Currently, the US must end military transit flights through Manas in July 2014.
However, it relies heavily on the base to ferry troops in and out of Afghanistan, according to the Washington Post, adding that about 580,000 transited through the facility last year.
(GlobalPost reports: Leon Panetta visits Afghanistan in wake of shooting rampage)
The US, which currently pays about $60 million a year for access to the facility, up from about $17.5 million in 2009, also keeps Air Force tankers there that are used to refuel fighter jets and other planes over Afghanistan, the Post wrote.
According to the Times, the "no military mission" comment by Busurmankul Tabaldiev, the secretary of the country’s defense council, echoed Kyrgyzstan’s new president, Almazbek Atambayev.
(GlobalPost reports: Atambayev wins presidential election in Kyrgyzstan)
Atambayev said after his election on Oct. 30 that he would seek to close the base when the lease ran out in July 2014.

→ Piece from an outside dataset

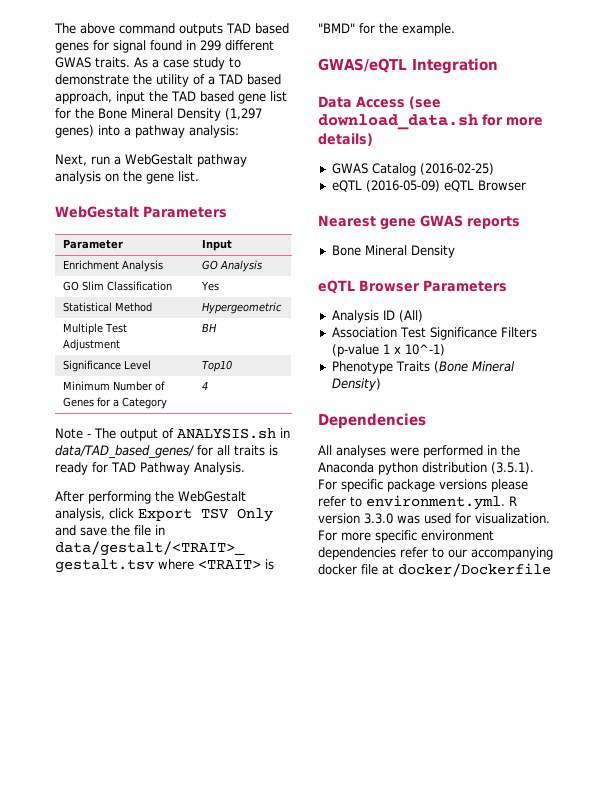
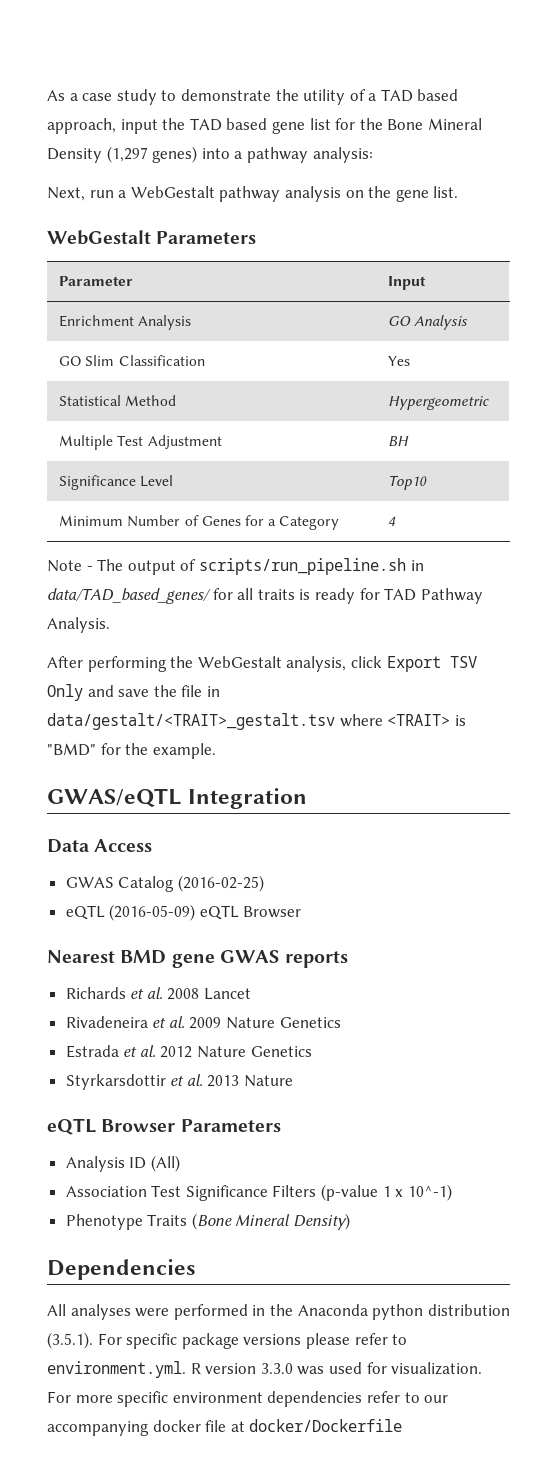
[54,23,289,36] [55,40,274,53] [55,57,130,68] The above command outputs TAD based genes for signal found in 299 different GWAS traits. -> (47, 95) none
[177,428,276,439] ANALYSIS.sh -> [198,558,406,575] scripts/run_pipeline.sh
[409,96,441,109] [318,114,543,130] [318,133,373,146] (see download_data.sh for more details) -> (153, 845) none
(376, 221) none -> [120,950,167,964] BMD
[331,245,455,258] Bone Mineral Density -> [65,987,252,1000] [65,1016,341,1029] [65,1045,312,1058] [65,1074,294,1090] Richards et al. 2008 Lancet // Rivadeneira et al. 2009 Nature Genetics // Estrada et al. 2012 Nature Genetics // Styrkarsdottir et al. 2013 Nature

Kyrgyzstan's leaders also tried to shut down the base in 2009, with Pentagon and State Department officials concluding at the time that Russia had been applying pressure on its Central Asian neighbor — much of which was once part of the Soviet Union — to push back the American presence, and so extend its own influence in the region.
Kyrgyzstan relented when the US agreed to raise payments for using the base to $17 million.
Tabaldiev, meantime, indicated that Kyrgyzstan would be willing to support U.S.-linked commercial traffic after 2014, according to the Post.